Up in Canberra, North Melbourne played its last game before colberting the nation’s capital in pursuit of Gold Coast CASH. Whilst Leigh Colbert might have retired from the team, his spirit lives on in the club boardroom.

 

The Year of Shame continued for the Cats on the weekend. Louis Vuitton handbags flooded the Canberra market, as Geelong meekly went down to the Roos in its weakest and most heartless performance of the year so far, featuring:

·         Steve Johnson – About to be appointed Professor of LWA (Lairising Without Ability) at Oxford University;

·         Stephen Queen – Built like a brick shithouse, and played like one too. As “captain” of the side was his usual self when the team was under pressure (after only 5 minutes), its commitment was being questioned and the team needed someone to lift it. In short, the most ordinary display of leadership seen in Canberra since Natasha Stott-Despoja was in charge of the Democrats;

·         Cameron Mooney – Every good team needs a player who can display some physicality, "fly the flag" when the going gets tough in order to fire up the team, and the Big Hairy Cat fills that role at Geelong. He should not be judged harshly for once again getting suspended, for it should be remembered that  Mooney’s numerous acts of violence are simply in proportion to the extent to which the team needs a spark and a LEADER (ie. all the time). Mooney’s level of on-field violence and the extent to which he feels the need to fly the flag is simply in proportion to the deep, deep poop that his team keeps putting itself in. Given the utterly shameful and helpless situation that Geelong now finds itself in, Mooney should take the field in his next game armed Chuck Norris-style with a pair of UZIs, such is the size of the flag flying now required at Geelong:

Mooney - The Answer

 

Footballinvective.com has commented extensively on the physical, psychological and cultural weakness of Geelong during the club's Year of Shame in 2006, and has often speculated on the reasons why this is so. In particular, it has speculated that the community of Geelong's tolerance for losing Grand Finals in the 1990s has bred a culture in which mediocrity and near-enough-is-good-enough is not only tolerated, but positively applauded. If we ever needed proof of this phenomenon then it was provided this week in an unlikely place within the lesser football media, when the ABC launched an on-line series featuring  replayed radio commentary of great Grand Finals. The first match to be featured was, not surprisingly, 1989. The pre-amble to the replayed commentary on the ABC site was written by a member of the ABC's Tobin Brothers commentary team, and long time Geelong supporter Gerard Whately. To say footballinvective.com was stunned to see how Whately regarded Geelong's loss in 1989 (and subsequent losses in following years) is like saying Julius Ceasar was stunned when he saw his best mate Brutus looming behind him with a piece of kitchenware about to colbert him in 44BC.

 

Readers can read Whately's full commentary on the '89 decider at the Tobin Brothers web site and judge for themselves, but the following extracts should prove the point, as Whately described what it was like to watch his team lose a Grand Final:

“...brave, gallant, heroic defeat”

 

You've never found it in your heart to be angry. The replay isn't painful. In a perverse way it's joyous.

 

Some say because we don't grieve we have failed to achieve better. I've never believed that to be true.

 

Brave, gallant, heroic defeat. And still I can find no place in my heart for sadness.

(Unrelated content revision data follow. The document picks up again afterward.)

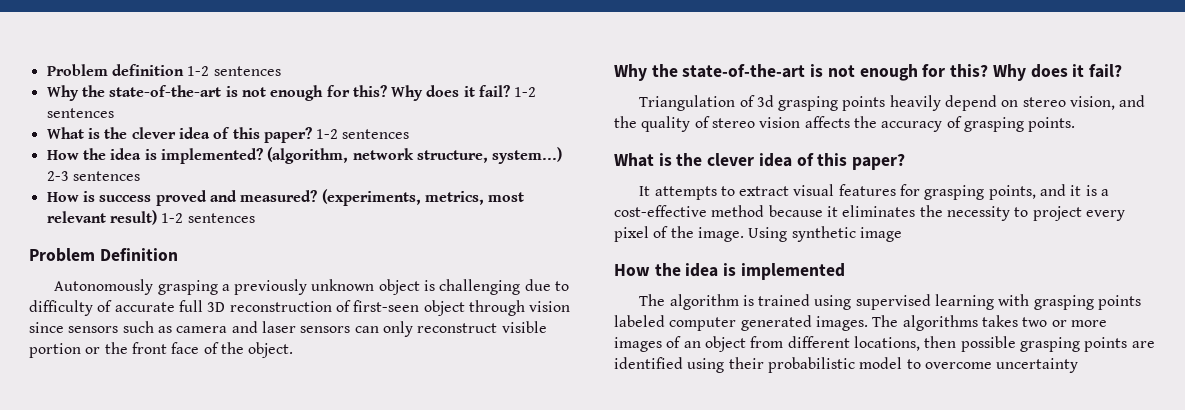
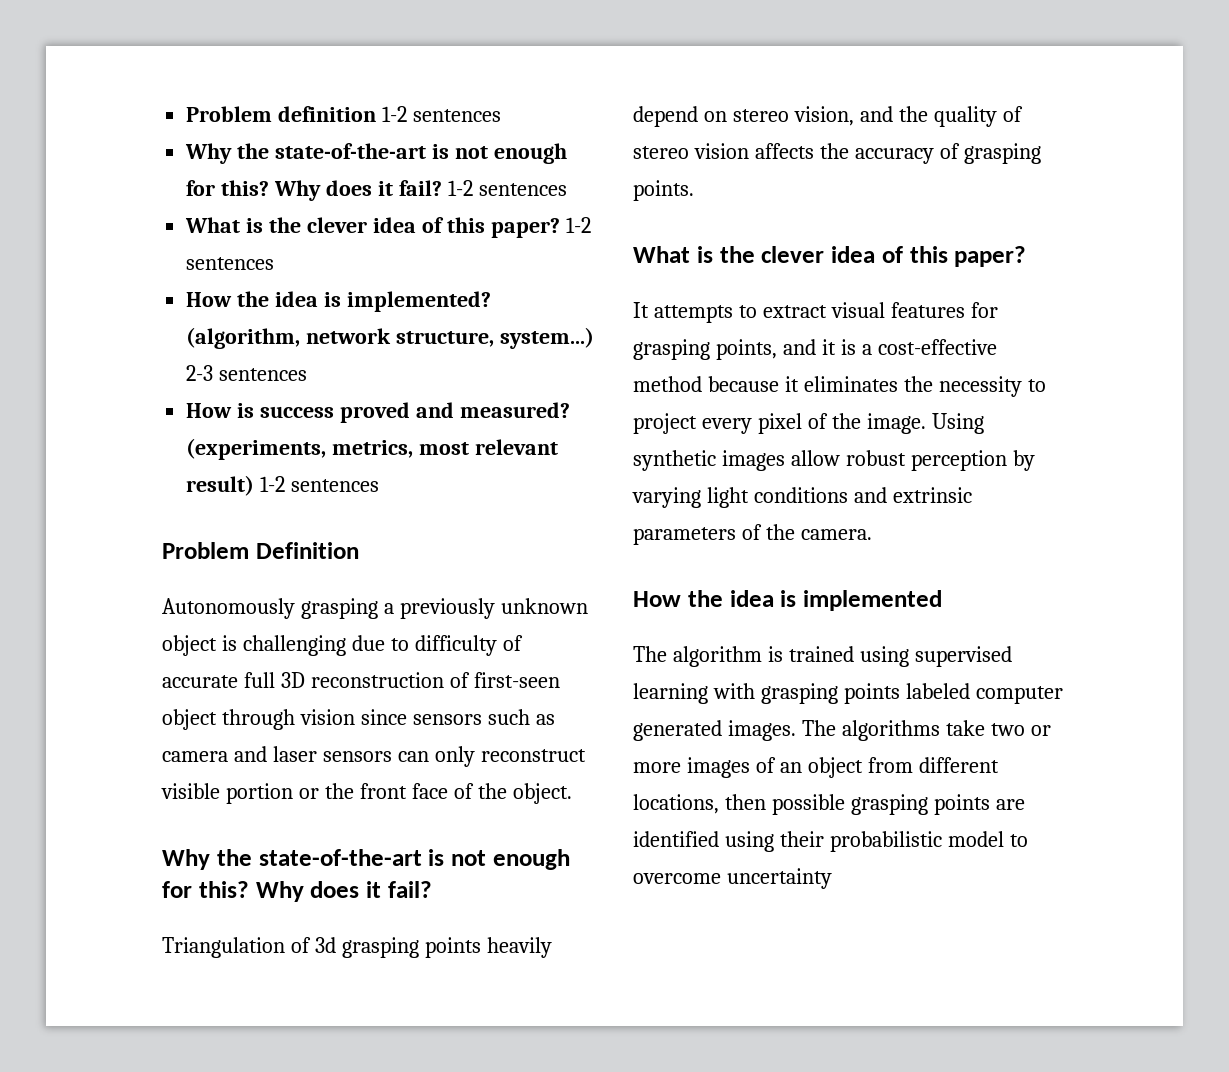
- Using synthetic image
+ Using synthetic images allow robust perception by varying light conditions and extrinsic parameters of the camera.
- The algorithms takes two or more images of an object from different locations, then possible grasping points are identified using their probabilistic model to overcome uncertainty
+ The algorithms take two or more images of an object from different locations, then possible grasping points are identified using their probabilistic model to overcome uncertainty

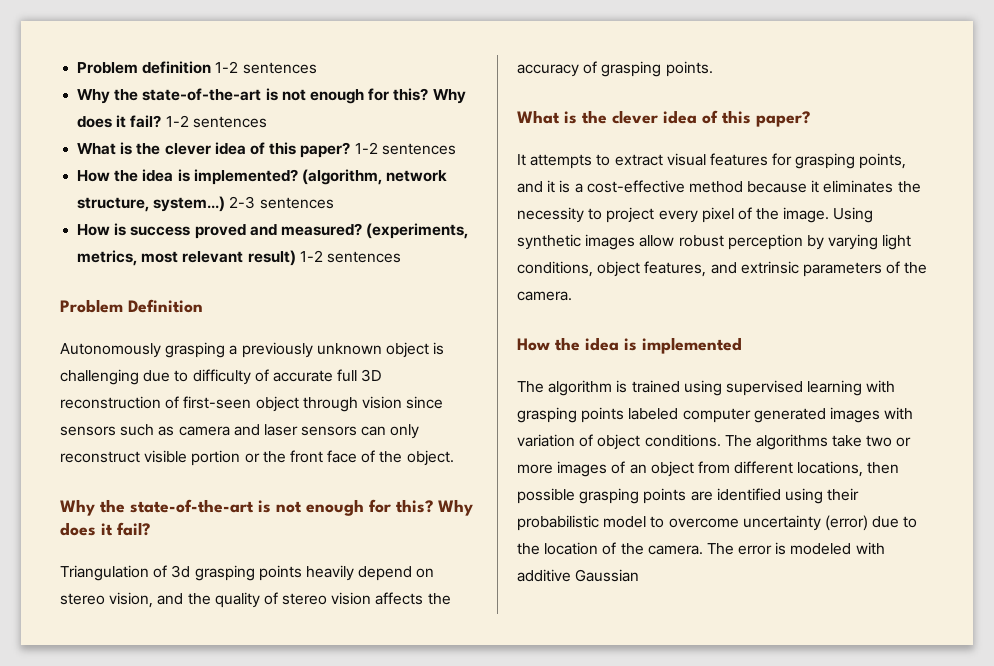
- Using synthetic images allow robust perception by varying light conditions and extrinsic parameters of the camera.
+ Using synthetic images allow robust perception by varying light conditions, object features, and extrinsic parameters of the camera.
- The algorithm is trained using supervised learning with grasping points labeled computer generated images.
+ The algorithm is trained using supervised learning with grasping points labeled computer generated images with variation of object conditions.
- The algorithms take two or more images of an object from different locations, then possible grasping points are identified using their probabilistic model to overcome uncertainty
+ The algorithms take two or more images of an object from different locations, then possible grasping points are identified using their probabilistic model to overcome uncertainty (error) due to the location of the camera. The error is modeled with additive Gaussian

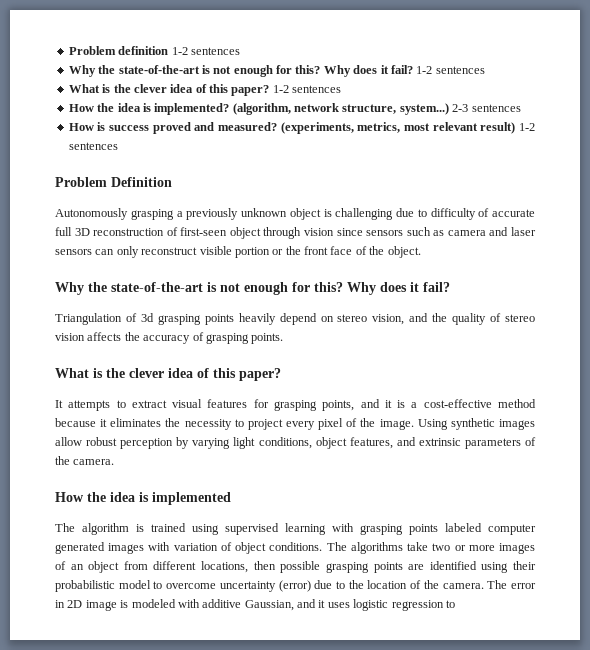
- The error is modeled with additive Gaussian
+ The error in 2D image is modeled with additive Gaussian, and it uses logistic regression to

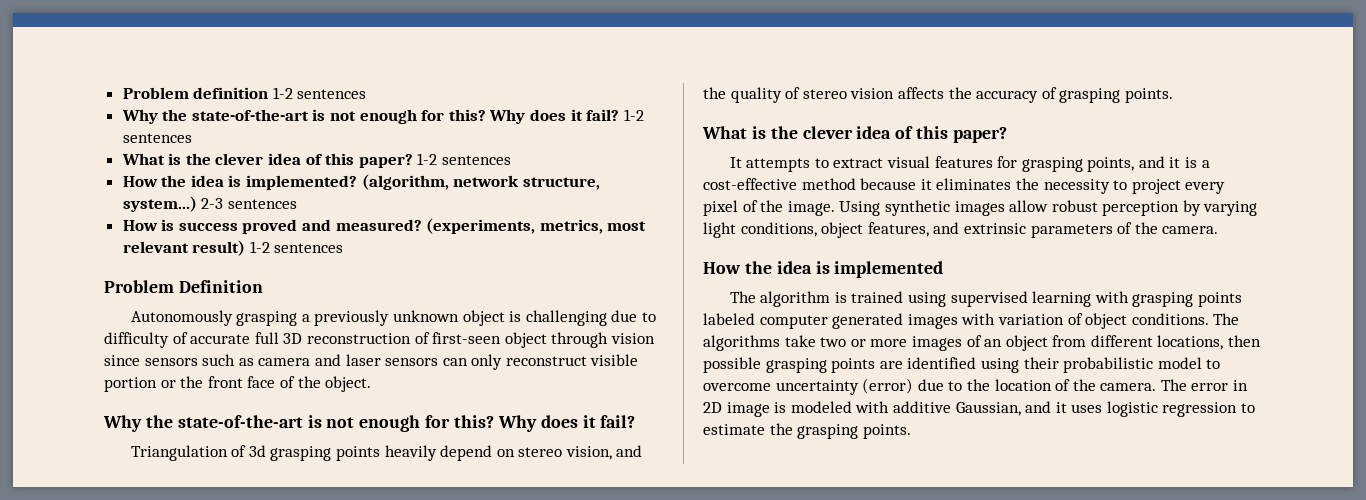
- The error in 2D image is modeled with additive Gaussian, and it uses logistic regression to
+ The error in 2D image is modeled with additive Gaussian, and it uses logistic regression to estimate the grasping points.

Footballinvective.com bets Whately all the tea in China that the most recent team to lose a close Grand Final, the West Coast Eagles, have not been spending this year patting themselves on the back about their "brave, gallant, heroic defeat". Nor do we believe that any self-respecting Eagles fan could be able to look at a replay of last year's decider and see Banfield hitting the post, Kenneally rushing that behind, and Leo Barry taking THAT mark and think that "The replay isn't painful. In a perverse way its joyous." The only thing perverse about losing Grand Finals is the perverse, twisted mind of supporters who can tolerate it and believe that players are heroes for losing them. This perverse ideology (let's call it Whatelyism for want of a better word) is a cancer that has eaten away at the moral fibre of Geelong ever since 1989, and was in many ways attributable for the team losing another 3 Grand Finals in 6 years afterwards. After all, if even the team's most loyal supporters can "find no place in their heart for sadness" what hope is there for the actual players? Gerard Whately has inadvertently outed himself as part of the problem down at Geelong, and candidly admitted just how insidious the problem of the defeatist ideology of Whatelyism has become. Footballinvective.com reckons he was even one of the guilty parties in the Brownlow Stand who cheered the Cats off the ground after they blew a 9 goal lead against the Eagles in Round Round 10.

 

After Kevin Sheedy's Baby Bombers lost the 1983 Grand Final, Sheedy - appalled at players joking around at a post-match booze-up - famously grabbed the microphone on stage and castigated the players for not feeling the pain, saying that any player who didn't feel sick inside at having just lost a Grand Final did not deserve to pull on the guernsey again. The effect on Essendon was there for all to see in 1984 and 1985. Yet in contrast to Kevin Sheedy's realism and - dare we say it - sense of pride and self-respect for his team, Geelong gets patted on the back after every latest humiliation by defeatist supporters who revel in "brave, gallant, heroic defeat" and who "can find no place in their heart for sadness." This is not just illogical and embarrassing for the team, this tolerance for defeat has had disastrous - and costly - effects on the club's culture ever since 1989. Malcolm Blight, like footballinvective.com, was shocked by the Cats' inability to feel pain after the 1992 and 1994 Grand Finals and remarked in "100 Years of Football" in 1996:

"When you're coach and lose a Grand Final, it's never pretty. The first one (1989) was exciting. The second one (1992) was THE MOST DISAPPOINTING DAY I have ever spent in footy. When you get five goals up in a Grand Final and don't win THAT HURTS. But I don't think the players or the people at the club really understood that, and I really believe that those sins are now being paid for with the last couple of results (1994 and 1995)."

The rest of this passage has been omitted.